Default behavior is to flush the page cache every 30 seconds and if locked pages are observed in queue, then timeout exponentially backs off until 1 hour in multiples of 2.

Enabling pr_segp_disable does not disable the system's ability to retire memory pages, such as those that are faulted as a result of system diagnostic measures.

Data Type

Boolean

Default

1 (disabled)

Range

0 (enabled) and 1 (disabled)

Dynamic?

No

Validation

No

When to Change

When locked or busy (heavy I/O) pages are in the pending page retirement queue, the page retire thread flushes the segp_cache to encourage retirement of pending pages that might be owned by ISM. Periodic or repeated flushes of the segp_cache can be a bottleneck for high memory machines.

If you have a latency sensitive database or a large shared memory application, consider disabling this parameter to completely skip segp cache flushing.

Symptoms of locked kernel pages that can't be retired are as follows:

  • Brief database latency or momentary database unresponsive events along with brief periodic elevated SYS CPU events upon successful page retirements, However, locked or busy pages that repeatedly fail to retire might continue to trigger page retirement threads at slower rates.

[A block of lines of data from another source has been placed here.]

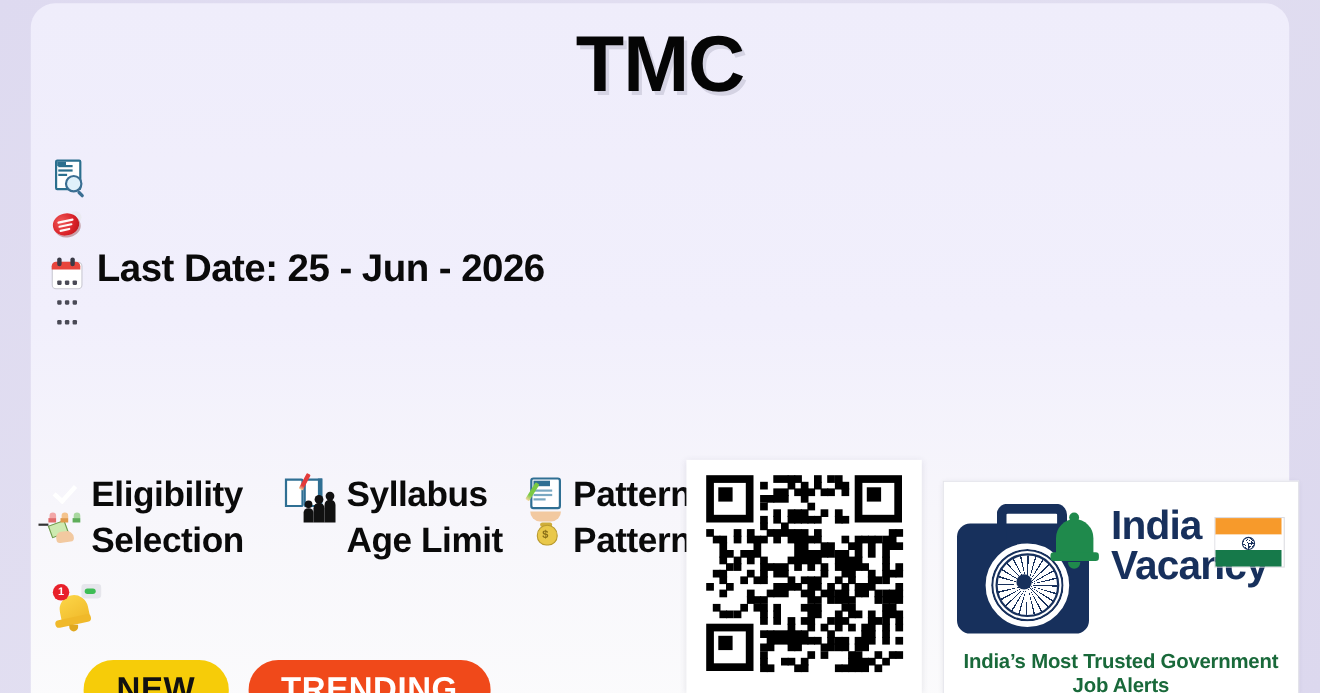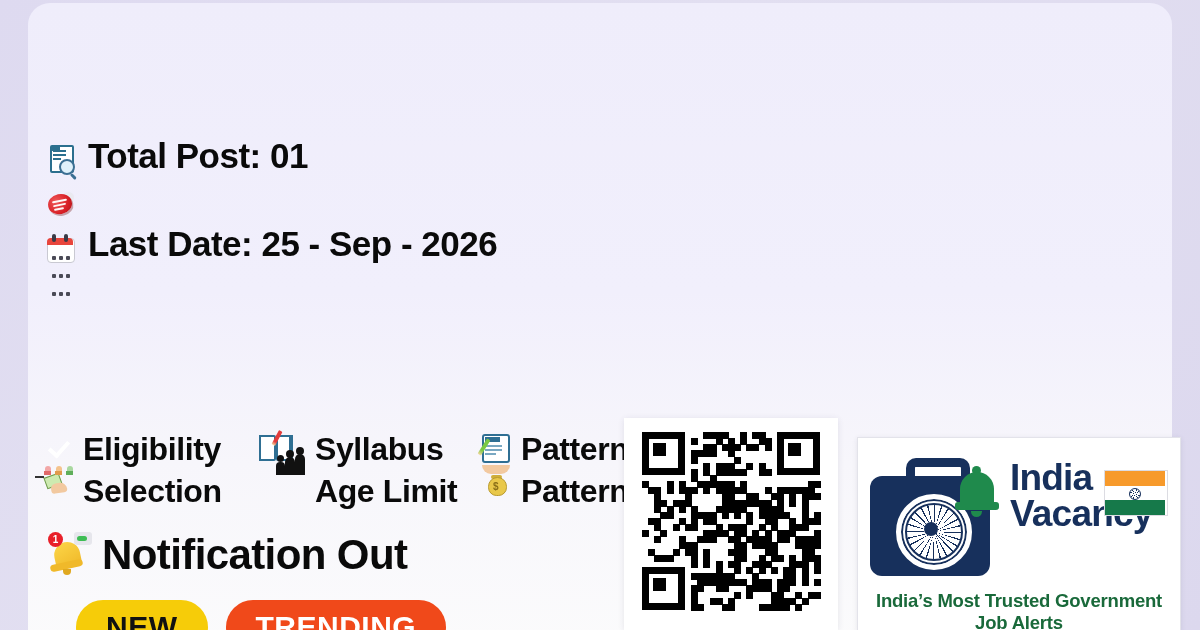--- a/index.html
+++ b/index.html
@@ -340,6 +340,7 @@
 <div id="poster">
   <div class="card">
 
+    <div class="title">TMC</div>
 
     <div class="details">
 

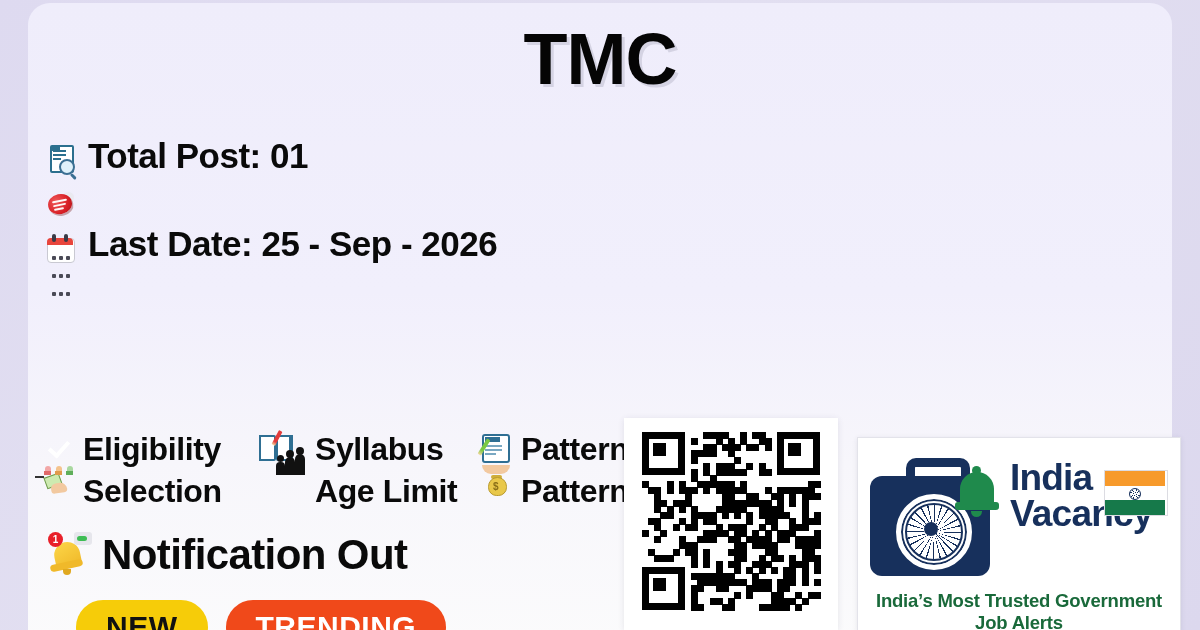--- a/index.html
+++ b/index.html
@@ -356,7 +356,6 @@
               <span class="handle"></span>
           </span>
         </span>
-        <span class="detail-text">Total Post: 01</span>
       </div>
 
       <div class="detail-row">

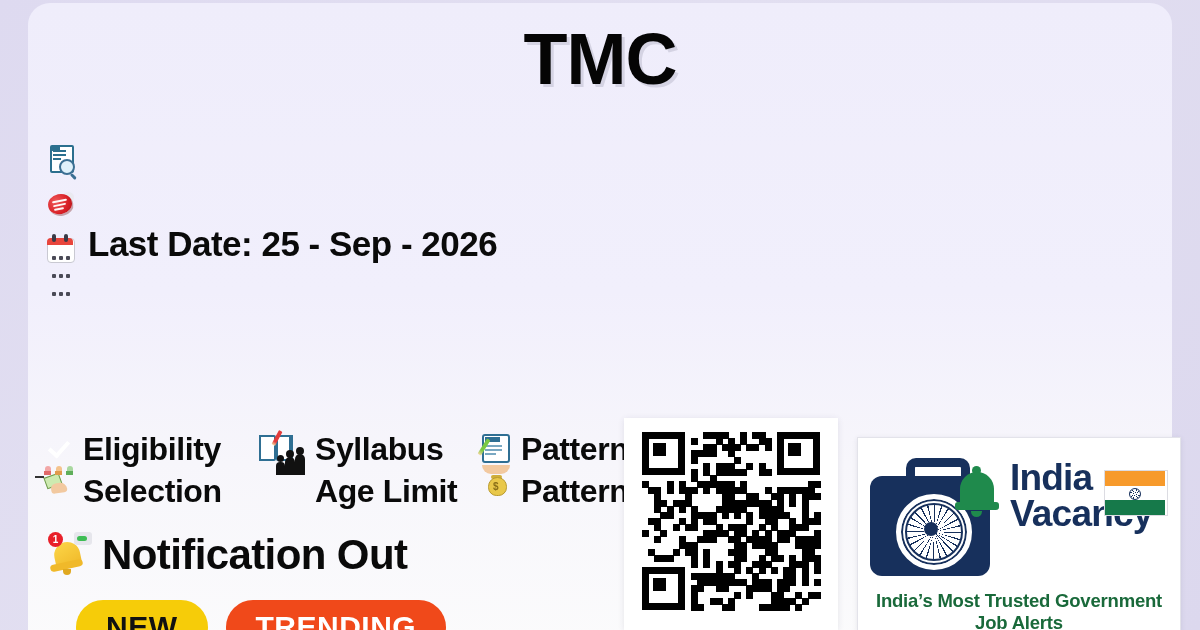--- a/index.html
+++ b/index.html
@@ -384,7 +384,7 @@
             </span>
           </span>
         </span>
-        <span class="detail-text">Last Date: 25 - Sep - 2026</span>
+        <span class="detail-text">Last Date: 25 - Jun - 2026</span>
       </div>
 
     </div>

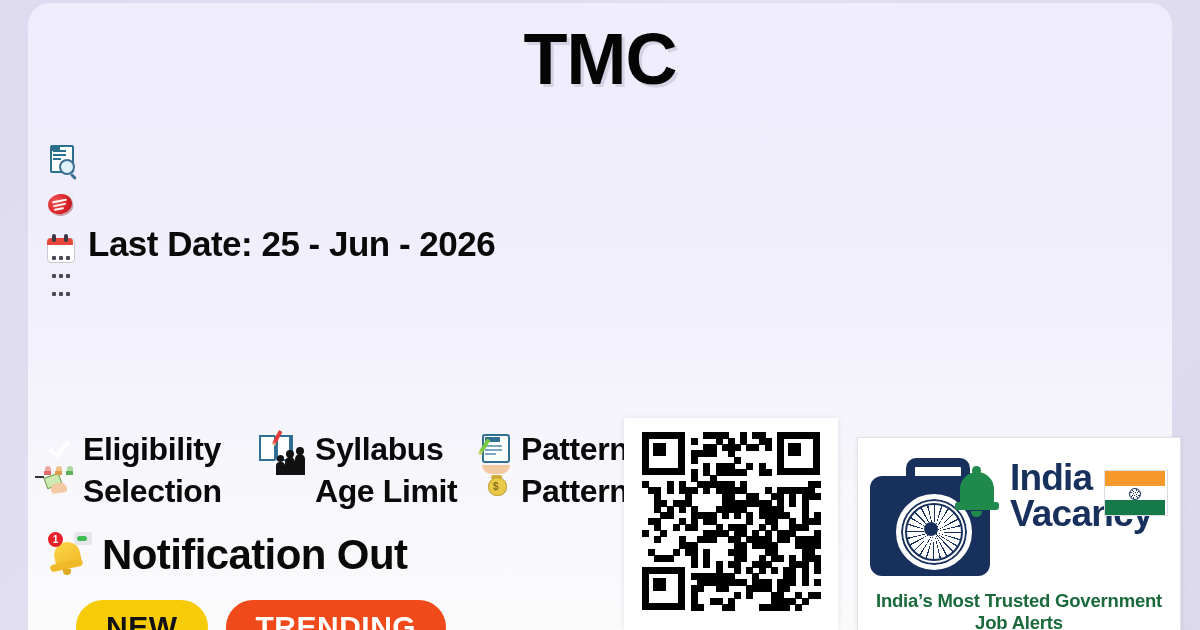--- a/index.html
+++ b/index.html
@@ -455,7 +455,6 @@
         <span class="chat"></span>
         <span class="badge">1</span>
       </span>
-      <span class="notif-label">Notification Out</span>
     </div>
 
     <div class="badges">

    For example, locked memory pages that can't be retired might retry at small intervals and repeat forever at 1 hour intervals. After the system reboots, the scheduled pages might retire, or it might start trying again at 30 seconds, the default rate.

  • Brief unexpected or elevated smtx lock contention might be seen when monitoring segspt_shmfault, segspt_softunlock, segspt_shmpagelock, segspt_shmfree, segspt_shmunmap, segspt_shmattach, and segspt_dismfault structures.